Reinhard Kaiser-Mühlecker, à moins de quarante ans, s’est déjà fait un nom dans la littérature de langue allemande, et son roman Lilas rouge, paru en 2012, a connu un vif succès tant par sa qualité que par son originalité. Il se situe dans la seconde moitié du XXe siècle dans un petit village autrichien où un responsable local du parti nazi, l’Ortsgruppenführer Ferdinand Goldberger, vient s’installer en 1944 avec sa fille Martha, après avoir quitté précipitamment son domaine agricole et la région où il vivait. Commence alors une longue saga familiale qui se déroule dans une Autriche provinciale et rurale où les traces du nazisme tardent à s’effacer.
Reinhard Kaiser-Mühlecker, Lilas rouge. Trad. de l’allemand (Autriche) par Olivier Le Lay. Verdier, coll. « Der Doppelgänger », 703 p., 30,50 €
Ce qui déclenche l’intrigue se produit donc hors champ, avant la première page où le romancier, plongeant immédiatement le lecteur dans l’action, fait défiler en accéléré les images de l’arrivée de Ferdinand Goldberger à Rosental tandis que les circonstances de sa fuite restent floues.
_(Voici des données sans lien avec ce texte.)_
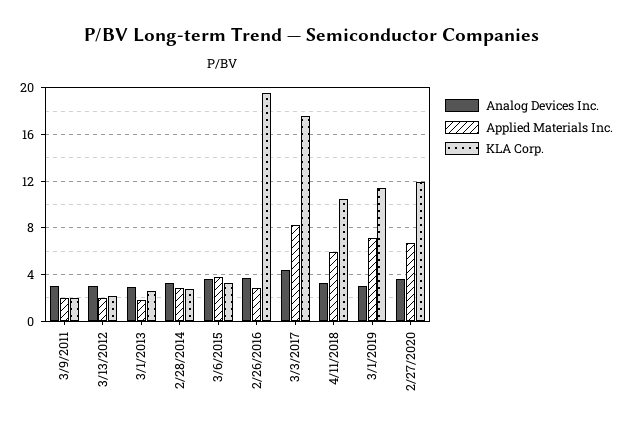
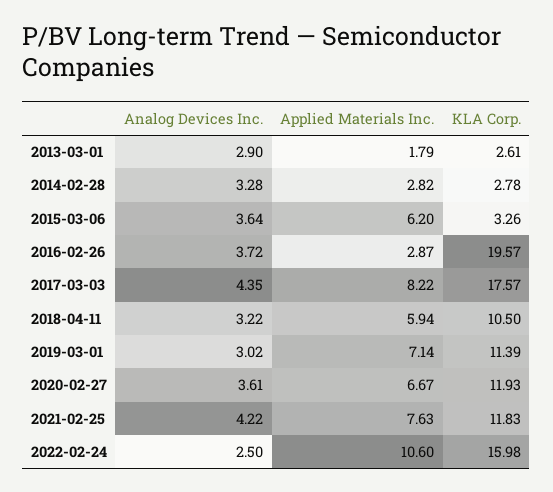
Analog Devices Inc., 3/9/2011: 3 -> none
Applied Materials Inc., 3/9/2011: 2 -> none
KLA Corp., 3/9/2011: 2 -> none
Analog Devices Inc., 3/13/2012: 3 -> none
Applied Materials Inc., 3/13/2012: 2 -> none
KLA Corp., 3/13/2012: 2 -> none
Applied Materials Inc., 3/6/2015: 4 -> 6.2
Analog Devices Inc., 2021-02-25: none -> 4.22
Applied Materials Inc., 2021-02-25: none -> 7.63
KLA Corp., 2021-02-25: none -> 11.83
Analog Devices Inc., 2022-02-24: none -> 2.5
Applied Materials Inc., 2022-02-24: none -> 10.6
KLA Corp., 2022-02-24: none -> 15.98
Cet en-deçà du roman est largement abandonné à l’imagination du lecteur, mais tout suggère une faute suffisamment grave pour justifier menaces de mort et départ précipité (il sera bientôt clair que Goldberger a dénoncé et fait arrêter des gens). Le narrateur n’est guère plus disert sur les conséquences pourtant dramatiques d’un autre crime que le chef nazi commet (au cours du roman, cette fois) dans le cadre de ses fonctions, l’exécution d’un prisonnier polonais : Reinhard Kaiser-Mühlecker choisit de ne pas rendre compte des faits, il braque ailleurs la focale et s’intéresse avant tout à la culpabilité de leur auteur. Dans ce long roman, les phrases les plus soigneusement ciselées débouchent alors sur un silence plus expressif encore que tout ce qu’elles pourraient dire. Et si la parole se tarit, ce n’est pas seulement parce que nous avons affaire à des taiseux.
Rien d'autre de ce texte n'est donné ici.